# [EXTRACTED INFORMATION]
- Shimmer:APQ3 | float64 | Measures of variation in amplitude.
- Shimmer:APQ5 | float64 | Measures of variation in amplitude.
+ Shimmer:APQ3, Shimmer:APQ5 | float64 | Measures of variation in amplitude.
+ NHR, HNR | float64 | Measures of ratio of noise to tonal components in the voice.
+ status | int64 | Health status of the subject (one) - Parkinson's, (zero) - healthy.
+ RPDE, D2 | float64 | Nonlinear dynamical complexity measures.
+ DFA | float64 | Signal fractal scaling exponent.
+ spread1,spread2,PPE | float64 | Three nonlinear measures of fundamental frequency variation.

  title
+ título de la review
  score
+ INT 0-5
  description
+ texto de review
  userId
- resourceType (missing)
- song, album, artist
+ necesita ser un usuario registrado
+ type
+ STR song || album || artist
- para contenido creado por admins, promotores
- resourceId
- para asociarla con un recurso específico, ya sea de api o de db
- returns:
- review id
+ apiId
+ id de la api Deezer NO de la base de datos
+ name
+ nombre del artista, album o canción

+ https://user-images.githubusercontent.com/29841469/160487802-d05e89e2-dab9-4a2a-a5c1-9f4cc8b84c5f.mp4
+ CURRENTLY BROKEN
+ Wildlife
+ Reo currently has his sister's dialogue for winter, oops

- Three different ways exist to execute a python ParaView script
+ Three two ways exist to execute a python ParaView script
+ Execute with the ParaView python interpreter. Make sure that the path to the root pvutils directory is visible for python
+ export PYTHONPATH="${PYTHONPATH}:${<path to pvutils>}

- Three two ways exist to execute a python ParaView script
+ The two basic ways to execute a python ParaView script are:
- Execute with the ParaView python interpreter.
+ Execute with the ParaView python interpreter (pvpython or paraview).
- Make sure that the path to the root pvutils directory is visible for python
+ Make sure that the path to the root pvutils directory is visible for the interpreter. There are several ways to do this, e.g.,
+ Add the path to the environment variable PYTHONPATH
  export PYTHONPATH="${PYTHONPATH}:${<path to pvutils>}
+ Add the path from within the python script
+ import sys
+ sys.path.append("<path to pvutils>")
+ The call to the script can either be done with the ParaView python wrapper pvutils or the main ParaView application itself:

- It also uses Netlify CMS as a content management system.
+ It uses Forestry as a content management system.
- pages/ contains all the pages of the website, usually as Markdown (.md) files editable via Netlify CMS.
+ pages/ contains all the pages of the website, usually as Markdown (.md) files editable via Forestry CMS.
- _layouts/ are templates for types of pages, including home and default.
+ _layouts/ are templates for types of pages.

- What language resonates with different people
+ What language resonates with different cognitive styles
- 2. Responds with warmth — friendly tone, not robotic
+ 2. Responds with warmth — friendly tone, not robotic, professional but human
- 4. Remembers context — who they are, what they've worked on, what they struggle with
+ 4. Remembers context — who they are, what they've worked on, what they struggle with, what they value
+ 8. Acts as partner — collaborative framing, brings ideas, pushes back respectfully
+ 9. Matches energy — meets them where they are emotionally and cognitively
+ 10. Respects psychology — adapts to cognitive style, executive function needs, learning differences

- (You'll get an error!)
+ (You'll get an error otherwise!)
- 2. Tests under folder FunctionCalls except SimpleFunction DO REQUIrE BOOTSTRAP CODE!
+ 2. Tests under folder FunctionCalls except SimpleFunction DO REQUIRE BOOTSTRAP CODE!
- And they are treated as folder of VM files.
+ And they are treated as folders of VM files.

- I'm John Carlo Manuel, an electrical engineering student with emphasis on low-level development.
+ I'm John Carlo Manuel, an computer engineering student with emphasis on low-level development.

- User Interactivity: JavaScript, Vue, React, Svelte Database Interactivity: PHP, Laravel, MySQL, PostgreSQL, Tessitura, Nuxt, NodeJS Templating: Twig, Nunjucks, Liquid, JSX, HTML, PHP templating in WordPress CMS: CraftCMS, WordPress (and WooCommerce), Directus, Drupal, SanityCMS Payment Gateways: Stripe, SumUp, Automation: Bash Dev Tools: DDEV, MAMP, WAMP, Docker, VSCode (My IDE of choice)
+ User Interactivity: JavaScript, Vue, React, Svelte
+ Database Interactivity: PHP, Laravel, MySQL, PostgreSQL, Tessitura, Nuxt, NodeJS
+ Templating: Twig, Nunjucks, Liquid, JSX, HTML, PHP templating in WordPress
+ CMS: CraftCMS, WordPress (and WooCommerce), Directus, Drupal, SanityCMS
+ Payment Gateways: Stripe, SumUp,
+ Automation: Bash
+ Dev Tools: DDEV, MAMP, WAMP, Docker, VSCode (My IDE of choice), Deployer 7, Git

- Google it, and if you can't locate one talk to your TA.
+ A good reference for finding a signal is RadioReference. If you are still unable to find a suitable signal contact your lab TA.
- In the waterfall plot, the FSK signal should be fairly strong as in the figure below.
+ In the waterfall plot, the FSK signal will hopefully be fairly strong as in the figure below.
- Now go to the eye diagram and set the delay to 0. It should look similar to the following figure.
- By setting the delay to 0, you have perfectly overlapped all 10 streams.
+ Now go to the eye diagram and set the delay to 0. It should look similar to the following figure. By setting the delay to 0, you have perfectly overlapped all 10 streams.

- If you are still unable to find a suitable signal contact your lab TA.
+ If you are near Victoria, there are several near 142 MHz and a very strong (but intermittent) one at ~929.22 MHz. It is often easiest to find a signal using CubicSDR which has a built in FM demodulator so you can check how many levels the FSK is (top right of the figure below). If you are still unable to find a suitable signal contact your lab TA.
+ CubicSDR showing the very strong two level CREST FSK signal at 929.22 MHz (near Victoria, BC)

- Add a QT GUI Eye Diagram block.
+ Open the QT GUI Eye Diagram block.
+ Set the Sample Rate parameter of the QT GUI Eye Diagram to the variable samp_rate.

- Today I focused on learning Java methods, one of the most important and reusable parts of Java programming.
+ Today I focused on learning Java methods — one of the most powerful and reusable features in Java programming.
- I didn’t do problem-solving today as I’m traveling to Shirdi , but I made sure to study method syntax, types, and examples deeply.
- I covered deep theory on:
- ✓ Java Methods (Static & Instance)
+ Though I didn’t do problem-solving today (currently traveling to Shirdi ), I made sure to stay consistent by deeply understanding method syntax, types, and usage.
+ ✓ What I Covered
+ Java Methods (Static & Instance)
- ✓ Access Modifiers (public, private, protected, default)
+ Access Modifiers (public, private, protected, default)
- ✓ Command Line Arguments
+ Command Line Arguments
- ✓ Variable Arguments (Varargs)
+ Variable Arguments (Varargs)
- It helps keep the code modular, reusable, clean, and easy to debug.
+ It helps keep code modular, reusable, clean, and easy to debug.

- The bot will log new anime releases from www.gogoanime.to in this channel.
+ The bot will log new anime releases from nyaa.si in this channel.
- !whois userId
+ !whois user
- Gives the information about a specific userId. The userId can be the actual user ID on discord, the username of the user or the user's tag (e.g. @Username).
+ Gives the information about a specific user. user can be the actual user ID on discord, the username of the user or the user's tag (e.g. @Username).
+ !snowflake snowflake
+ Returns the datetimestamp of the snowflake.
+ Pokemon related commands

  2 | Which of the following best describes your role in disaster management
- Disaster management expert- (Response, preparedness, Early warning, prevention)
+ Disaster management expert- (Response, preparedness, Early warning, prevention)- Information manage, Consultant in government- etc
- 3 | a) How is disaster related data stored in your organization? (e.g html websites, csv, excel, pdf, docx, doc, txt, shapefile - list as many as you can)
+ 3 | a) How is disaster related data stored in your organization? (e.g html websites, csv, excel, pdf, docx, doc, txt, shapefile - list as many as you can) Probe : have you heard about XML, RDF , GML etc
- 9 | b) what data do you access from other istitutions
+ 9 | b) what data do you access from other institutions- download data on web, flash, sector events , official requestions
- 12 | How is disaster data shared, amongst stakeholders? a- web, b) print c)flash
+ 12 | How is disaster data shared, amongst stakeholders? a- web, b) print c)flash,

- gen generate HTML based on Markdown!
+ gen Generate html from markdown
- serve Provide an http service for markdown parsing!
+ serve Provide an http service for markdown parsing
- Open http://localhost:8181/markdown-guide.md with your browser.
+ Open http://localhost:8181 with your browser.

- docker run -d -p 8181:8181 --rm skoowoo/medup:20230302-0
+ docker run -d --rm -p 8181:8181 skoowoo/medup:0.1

# [WHAT IS NEEDED]
Reproducing the whole listing above is not the task. Copy exactly only the lines from the one with "of the snowflake." to the one with "- 3 | a) How", both kept.

# [THE COMPLETED TASK]
+ Returns the datetimestamp of the snowflake.
+ Pokemon related commands

  2 | Which of the following best describes your role in disaster management
- Disaster management expert- (Response, preparedness, Early warning, prevention)
+ Disaster management expert- (Response, preparedness, Early warning, prevention)- Information manage, Consultant in government- etc
- 3 | a) How is disaster related data stored in your organization? (e.g html websites, csv, excel, pdf, docx, doc, txt, shapefile - list as many as you can)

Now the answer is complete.